Roof Cladding Options To Consider For Your Home
You might be replacing your current roof or constructing a new home, in which case you'll need to decide on what substance to use for the construction. Here are several possibilities to consider.
Corrugated steel sheets—in hues such as slate blue, burnt red and heritage green—form beautiful roofs for diverse home styles—enhancing the look of both traditional and contemporary buildings. Against red brick walls or weatherboard walls, metal enhances conventional hip or gable roofing. But steel can also form sloping, skillion roofs, or geometric structures with planes at unusual angles. Because metal roof cladding consists of large sheets rather than numerous small units, like tiles, they have a clean, uncluttered look that highlights their hue and smoothness.
Metal is relatively lightweight, which means it will be unlikely to stress your home's walls and structure. Thus, if you're replacing an existing roof, it's a versatile option that will work with many buildings. Additionally, steel doesn't absorb the sun's heat and release it during the night as concrete and terracotta do. This renders metal roofs practical for hot climates that rely on cooling night breezes. You can upscale their efficiency with a reflective coating that bounces solar radiation away. Another possibility is to install insulation underneath the cladding so that your home can more efficiently regulate its indoor temperature.
Concrete And Terracotta Tiles
Other materials to consider for your roofing are concrete and terracotta tiles. While concrete consists of cement, water and sand or gravel, terracotta is made of baked clay. Both tiles are produced in a range of dusky hues: for example, concrete in greys, blues, sands and reds, and terracotta in diverse burnt earthy shades. Some tile profiles are slimline and angular to enhance modern homes, while other forms weave up and down to create softer, more traditional tiles.
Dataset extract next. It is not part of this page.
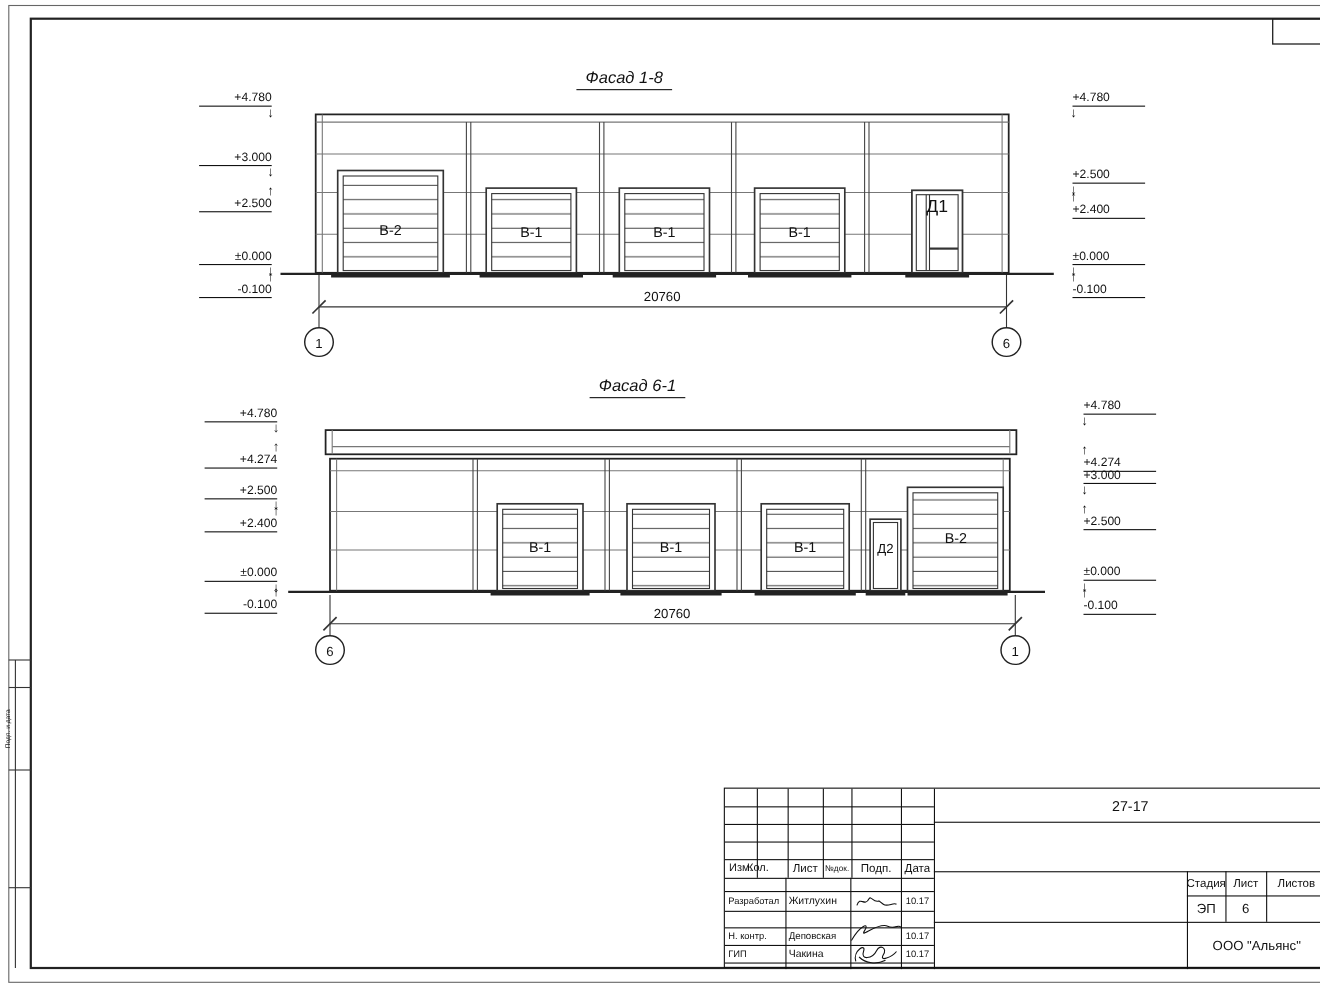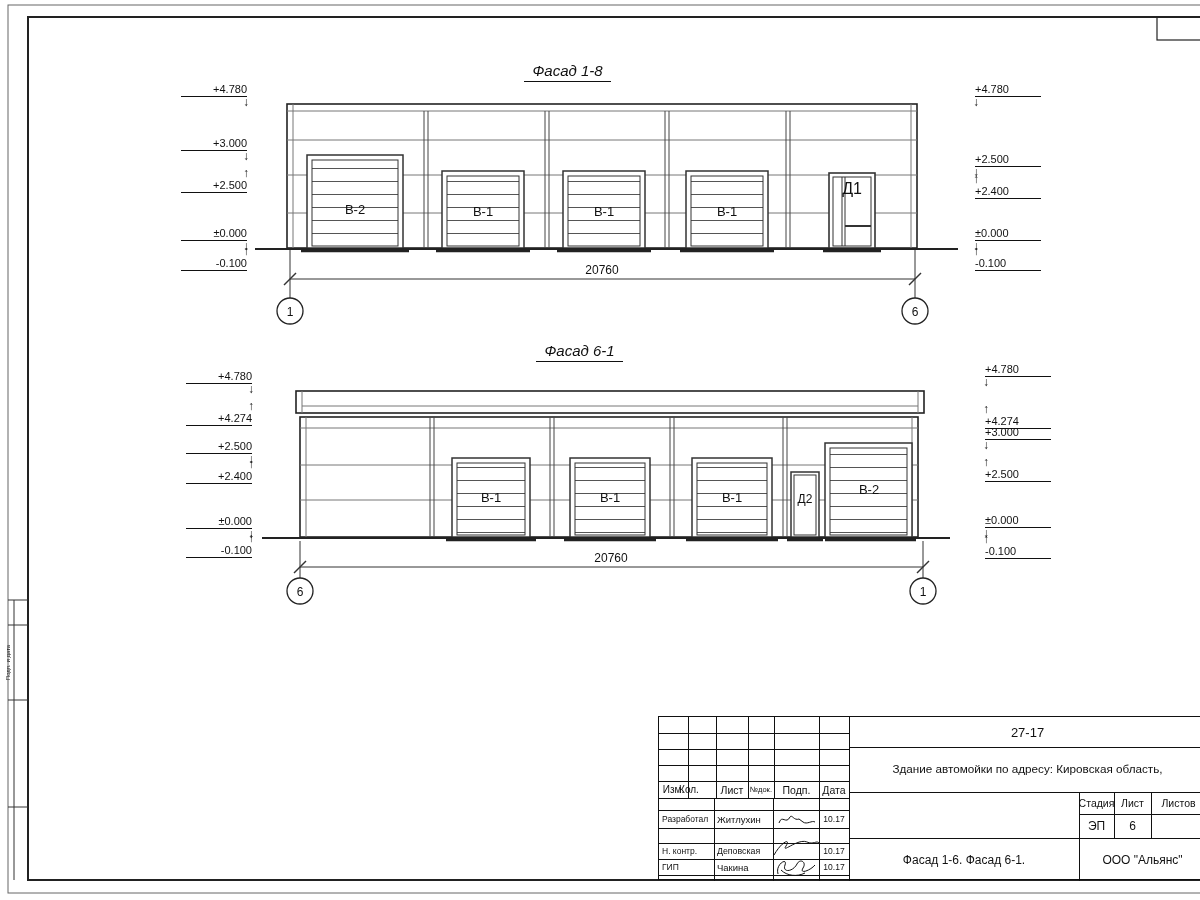"Здание автомойки по адресу: Кировская" div { html: <div>Здание автомойки по адресу: Кировская область,</div> -> none }
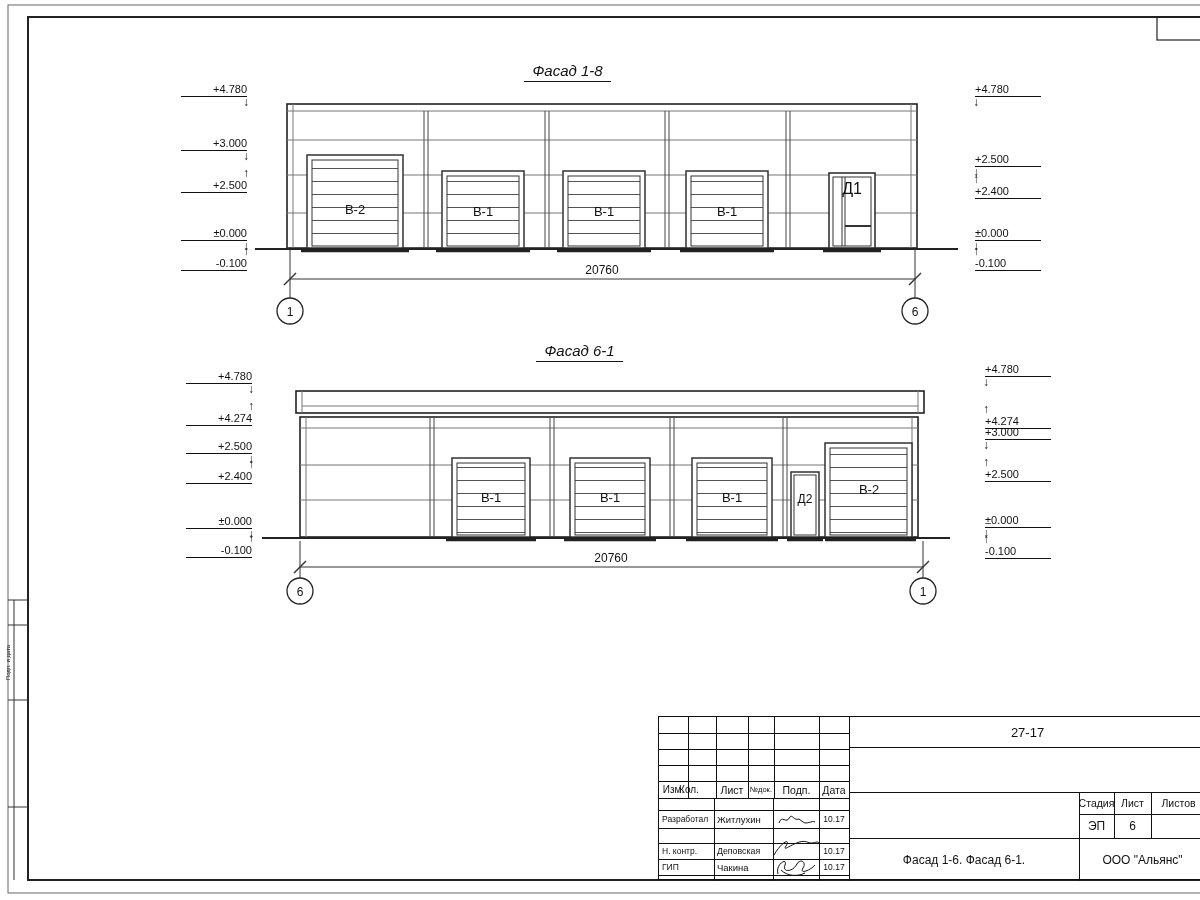"Фасад 1-6. Фасад 6-1." div.cell { html: <div>Фасад 1-6. Фасад 6-1.</div> -> none }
Both concrete and terracotta have a high thermal mass, which means they absorb the sun's heat to release it later at night. These qualities produce efficient houses, particularly in regions with hot days and cold nights, as the roofing will help to even out the indoor temperature over a twenty-four-hour cycle. If you'd prefer to minimise their heat-absorption, you can, similarly to metal roofs, cover the tiles in a reflective coat to deflect the sun. The relative heaviness of both concrete and terracotta means that they're unlikely to dislodge during high winds. Plus, if some do move or break, you only need to replace those rather than a larger area.